Aos poucos, a natação brasileira vai deixando de ser um dos esportes que dependem única e exclusivamente do esforço individual dos atletas e de seus familiares para ter bons resultados. Nos últimos anos, a CBDA desenvolveu uma boa estrutura e hoje tem sido capaz de aproveitar parte do sucesso do fenômeno César Cielo.
Isso é bom, mas é preciso reconhecer que estamos a anos-luz de nos tornarmos uma potência esportiva. Isso só ocorrerá quando esporte e estudo se unirem do nível mais básico até a educação superior, coisa que só deve ocorrer no século XXIII. Isso não impede que os brasileiros se divirtam com o que temos em mão.
E depois do troféu Maria Lenk, disputado na semana passada, no Rio, ficou claro que temos um novo nome nas provas rápidas – Bruno Fratus, do Pinheiros.
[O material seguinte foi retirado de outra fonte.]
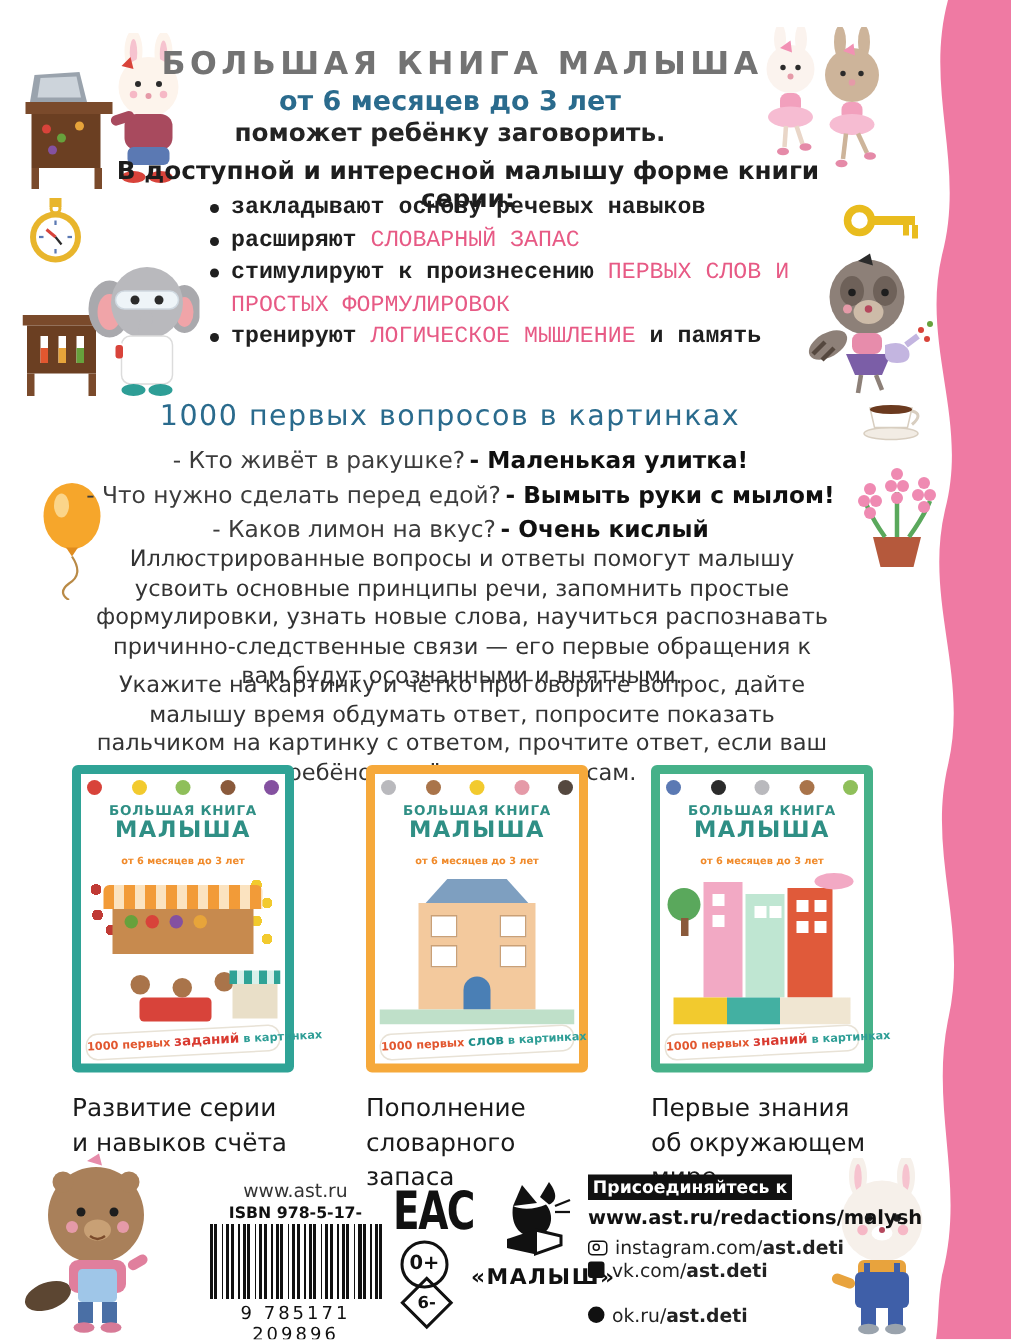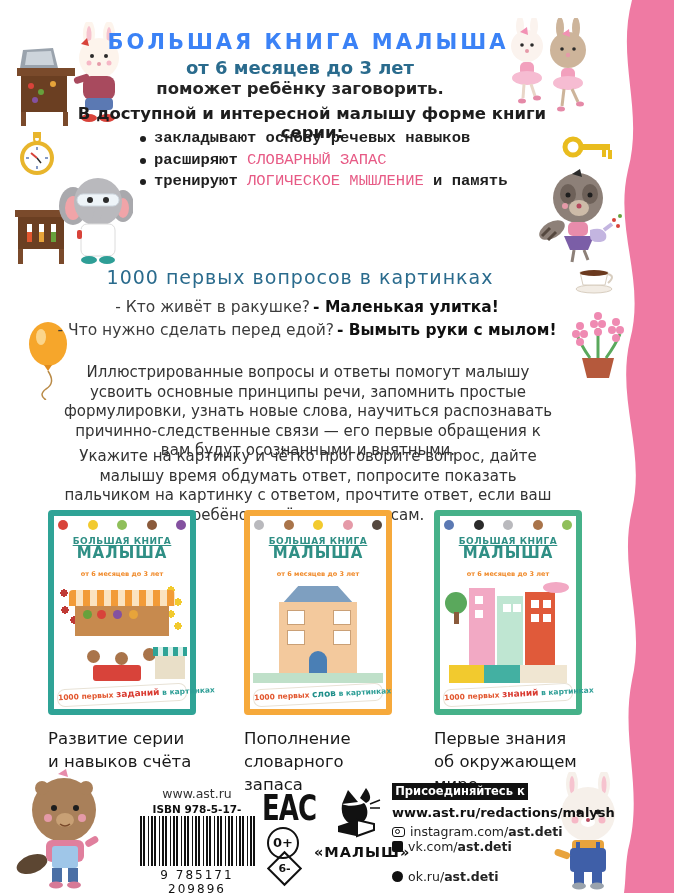"БОЛЬШАЯ КНИГА МАЛЫША" .title { color: #3b82f6 -> #737373 }
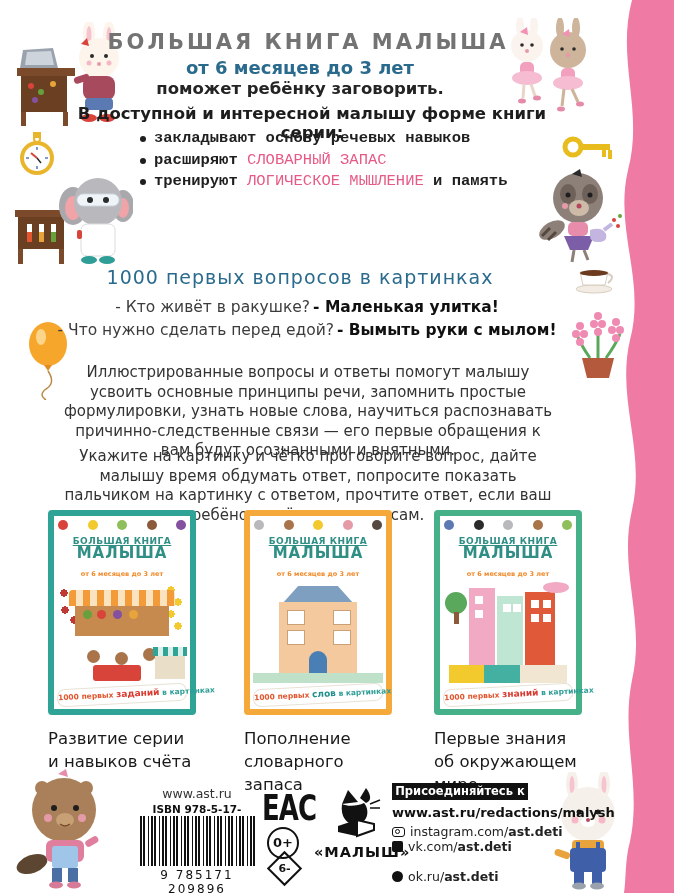"стимулируют к произнесению ПЕРВЫХ СЛОВ" li { html: none -> <li><span>стимулируют к произнесению </span><span>ПЕРВЫХ СЛОВ И ПРОСТЫХ ФОРМУЛИРОВОК</span><span></span></li> }
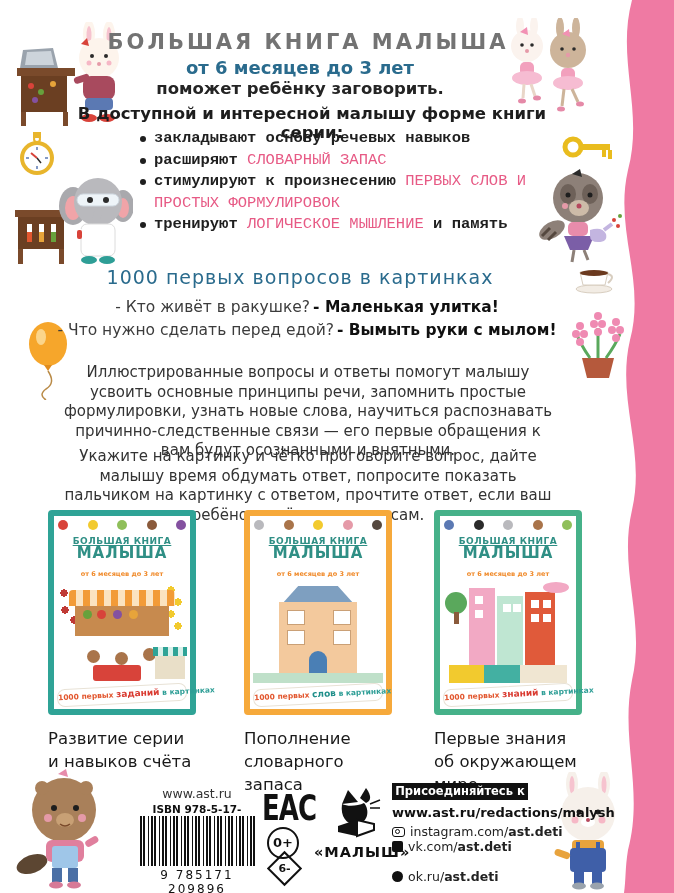"- Каков лимон на вкус?" div { html: none -> <div><span>- Каков лимон на вкус?</span><b>- Очень кислый</b></div> }
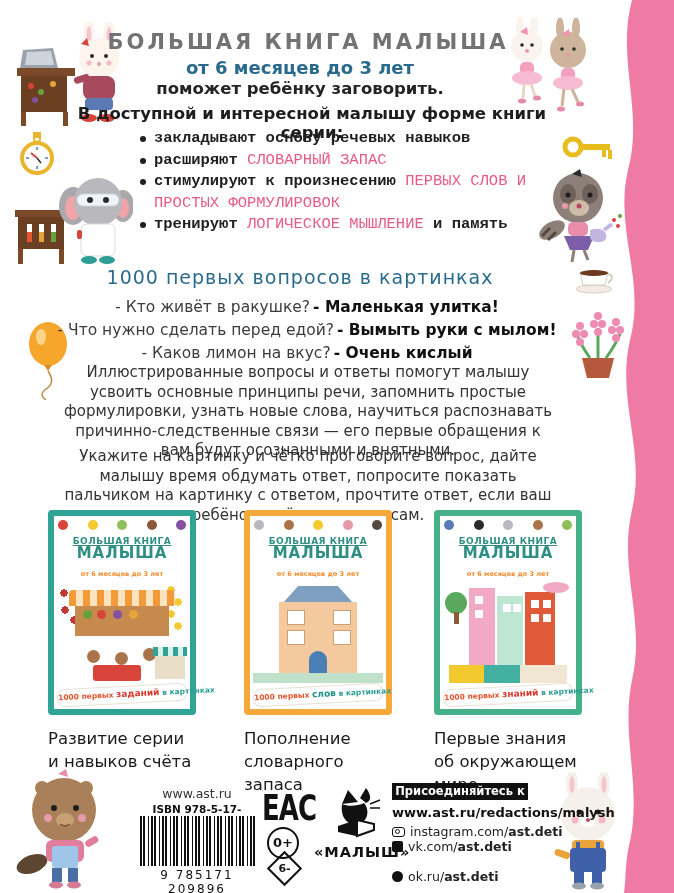"БОЛЬШАЯ КНИГА" .ct1 { text-decoration: underline -> none }
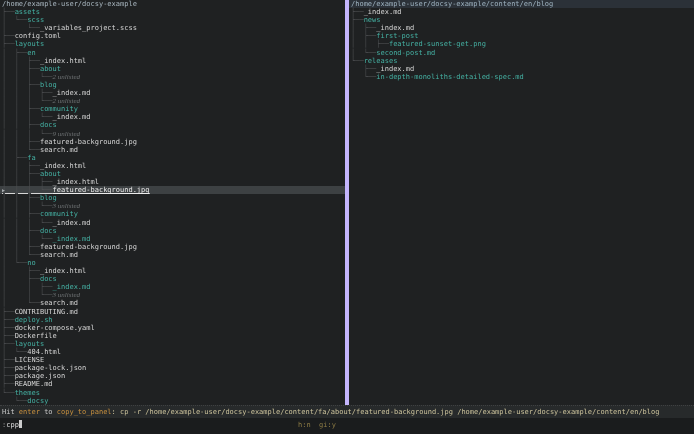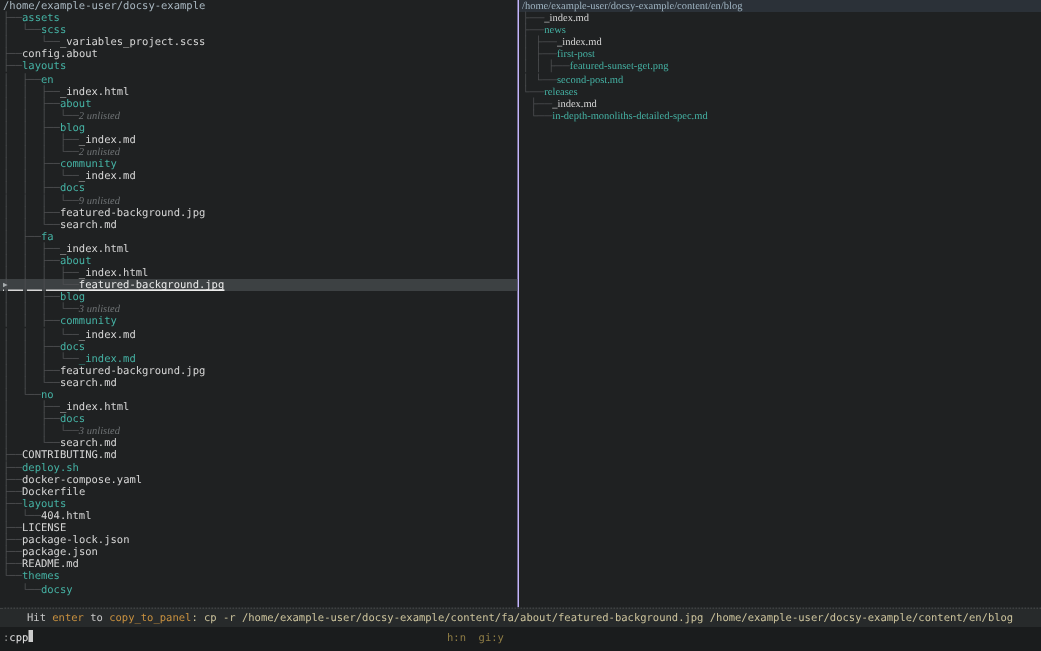"/home/example-user/docsy-example/content" .panel.right { border-left: 1px solid #c4b5fd -> 4px solid #c4b5fd; font-family: Liberation Serif, serif -> none }
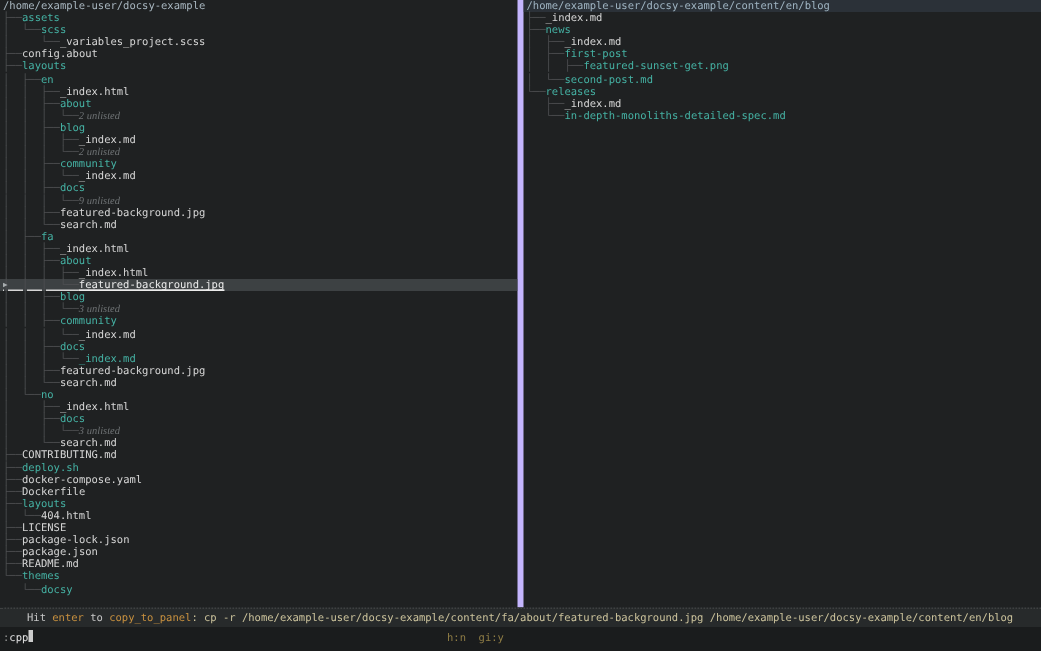"config.about" span.name { text: config.about -> config.toml }
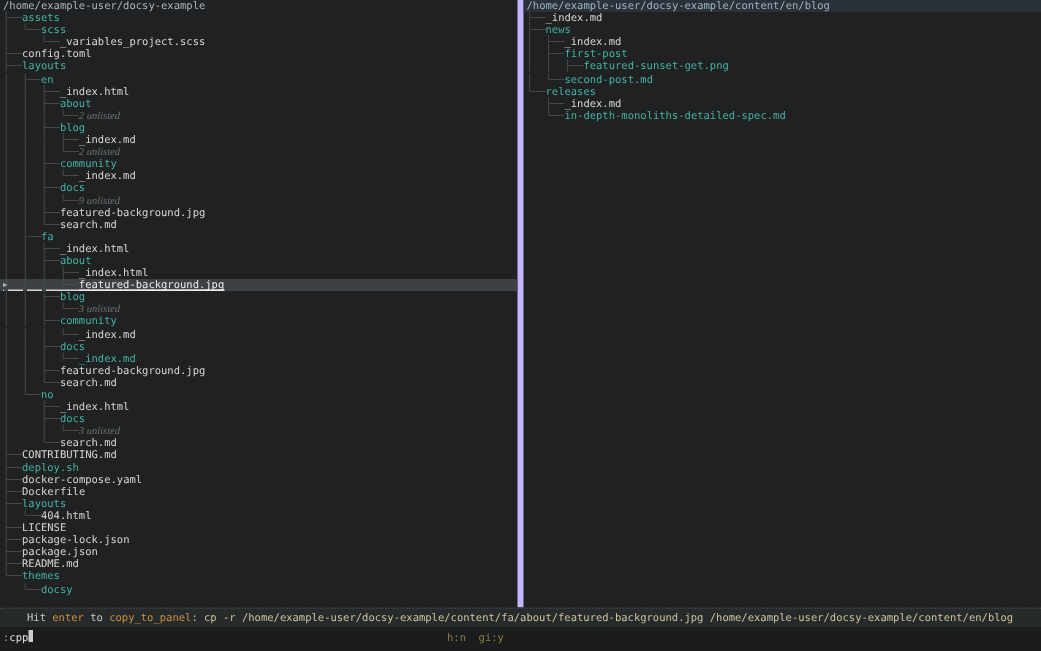"│ │ ├──_index.md" div.row { html: none -> <div><span>│ │ ├──</span><span>_index.md</span></div> }
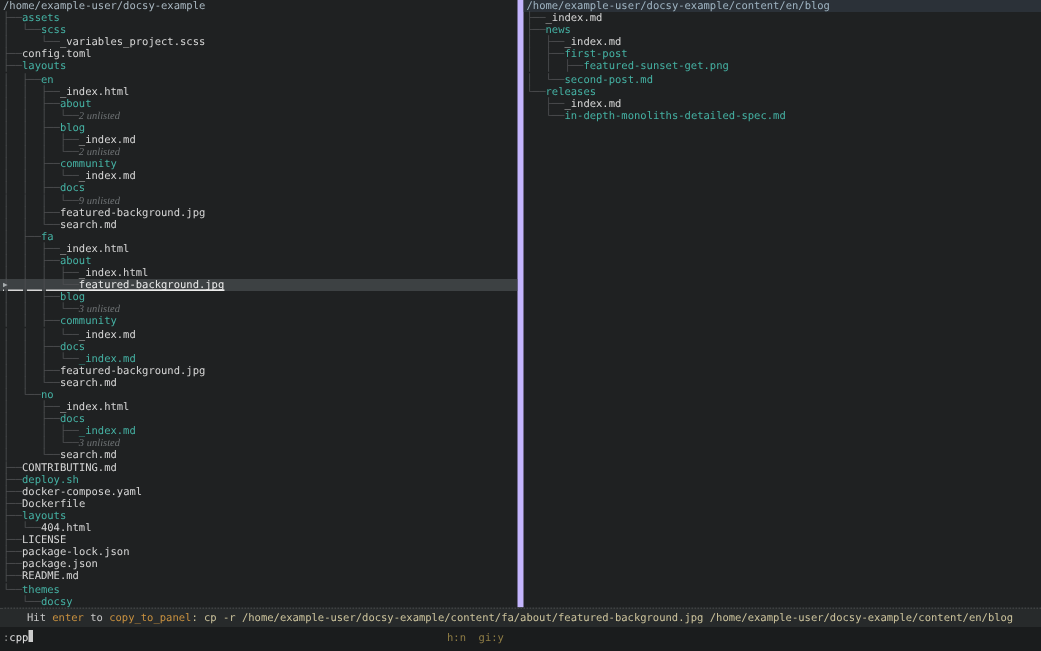"Hit enter to copy_to_panel: cp" #statusbar { padding-left: 18px -> 2px }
O garoto de 21 anos ficou famoso porque bateu Cielo (24 anos) na final dos 100m livre, prova na qual Cielo detém o recorde (biônico) mundial e é campeão mundial.
É preciso ponderar que, para Cielo, o Maria Lenk foi um passo em seus treinos, enquanto para Fratus era sua chance de conseguir o índice no mundial. Ele alcançou o feito com o tempo de 48s72, que o coloca na lista de 25 melhores tempos desde janeiro de 2010, quando a natação voltou a existir sem os supermaiôs. Com esse tempo, Fratus se torna o segundo nadador brasileiro mais veloz nos 100m livre, à frente de Nicholas Santos e Nicolas Oliveira.
Esses quatro – Cielo, Fratus e os dois Nic(h)olas – representarão o Brasil no revezamento 4x100m livre no Mundial de Natação de Xangai (entre 16 e 31 de julho) e é grande a chance de o país conquistar uma medalha na competição se todos forem bem. Os favoritos são os suspeitos usuais.
A França teria nadadores suficientes para colocar dois revezamentos na final, se isso fosse permitido. Os EUA, apelões, devem ter até Michael Phelps na água (ele tem o segundo melhor tempo desde o fim dos supermaiôs – 48s13). A Austrália, bronze em Pequim-08, e a Rússia estão reestruturando suas equipes. Canadá, Itália, Reino Unido e África do Sul têm um ou outro nadador rápido. E é aí que entra a brecha para o Brasil papar uma medalha na China.